Gevallen waarin geen toegang wordt verschaft tot de gegevens van anderen of gevallen waarin de indiener van de klacht geen toegang krijgt tot informatie of documenten over hem- of haarzelf overeenkomstig Verordening (EG) nr. 45/2001 (bijvoorbeeld gevallen waarin een klacht wordt afgewezen op grond van Verordening (EG) nr. 1049/2001 (3)) vallen onder de bevoegdheid van de EO. In deze laatste gevallen informeert de EO de indiener van de klacht over zijn rechten overeenkomstig Verordening (EG) nr. 45/2001 voor zover dit nuttig kan zijn.

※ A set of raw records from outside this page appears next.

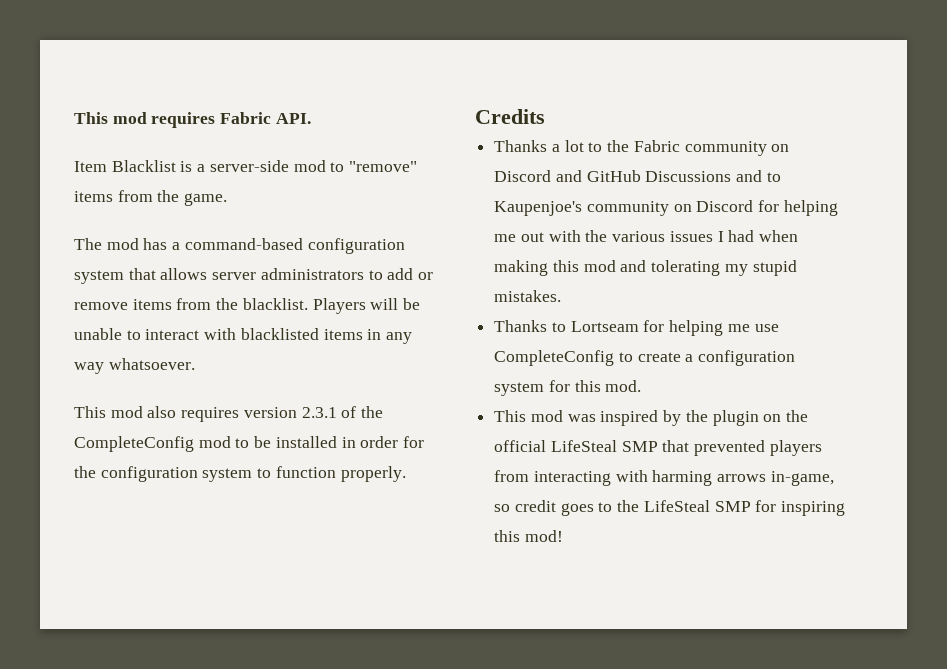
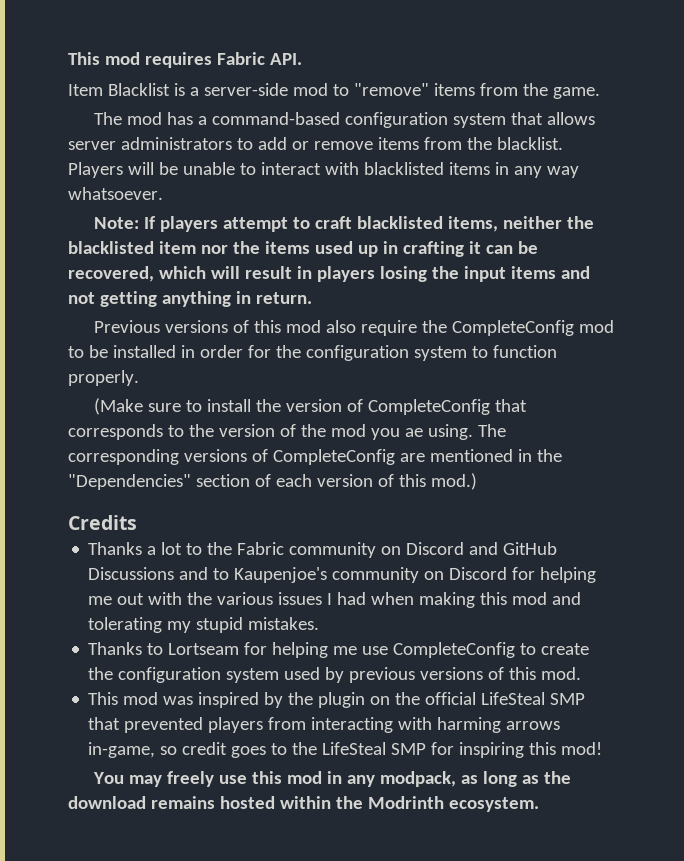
- This mod also requires version 2.3.1 of the CompleteConfig mod to be installed in order for the configuration system to function properly.
+ Note: If players attempt to craft blacklisted items, neither the blacklisted item nor the items used up in crafting it can be recovered, which will result in players losing the input items and not getting anything in return.
+ Previous versions of this mod also require the CompleteConfig mod to be installed in order for the configuration system to function properly.
+ (Make sure to install the version of CompleteConfig that corresponds to the version of the mod you ae using. The corresponding versions of CompleteConfig are mentioned in the "Dependencies" section of each version of this mod.)
- Thanks to Lortseam for helping me use CompleteConfig to create a configuration system for this mod.
+ Thanks to Lortseam for helping me use CompleteConfig to create the configuration system used by previous versions of this mod.
+ You may freely use this mod in any modpack, as long as the download remains hosted within the Modrinth ecosystem.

De EO en de ETGB verklaren dat het bepaalde onder A, B en C hierboven ook van toepassing is op klachten aangaande de toegang tot documenten en informatie.

E.   Tenuitvoerlegging

Beide instanties verklaren van plan te zijn om regelmatig, ten minste één keer per jaar, bijeen te komen om van gedachten te wisselen over de praktische uitvoering van de werkafspraken zoals uiteengezet in het onderhavige Memorandum van overeenstemming en eventuele verbeteringen aan te brengen.

Brussel, 30 november 2006

P. Nikiforos DIAMANDOUROS

Europese Ombudsman

Peter HUSTINX

Europese Toezichthouder voor Gegevensbescherming


(1)  Verordening (EG) nr. 45/2001 van het Europees Parlement en de Raad van 18 december 2000 betreffende de bescherming van natuurlijke personen in verband met de verwerking van persoonsgegevens door de communautaire instellingen en organen en betreffende het vrije verkeer van die gegevens (PB L 8 van 12.1.2001, blz. 1).

(2)  Artikel 13.

(3)  Verordening (EG) nr. 1049/2001 van het Europees Parlement en de Raad van 30 mei 2001 inzake de toegang van het publiek tot documenten van het Europees Parlement, de Raad en de Commissie (PB L 145 van 31.5.2001, blz. 43).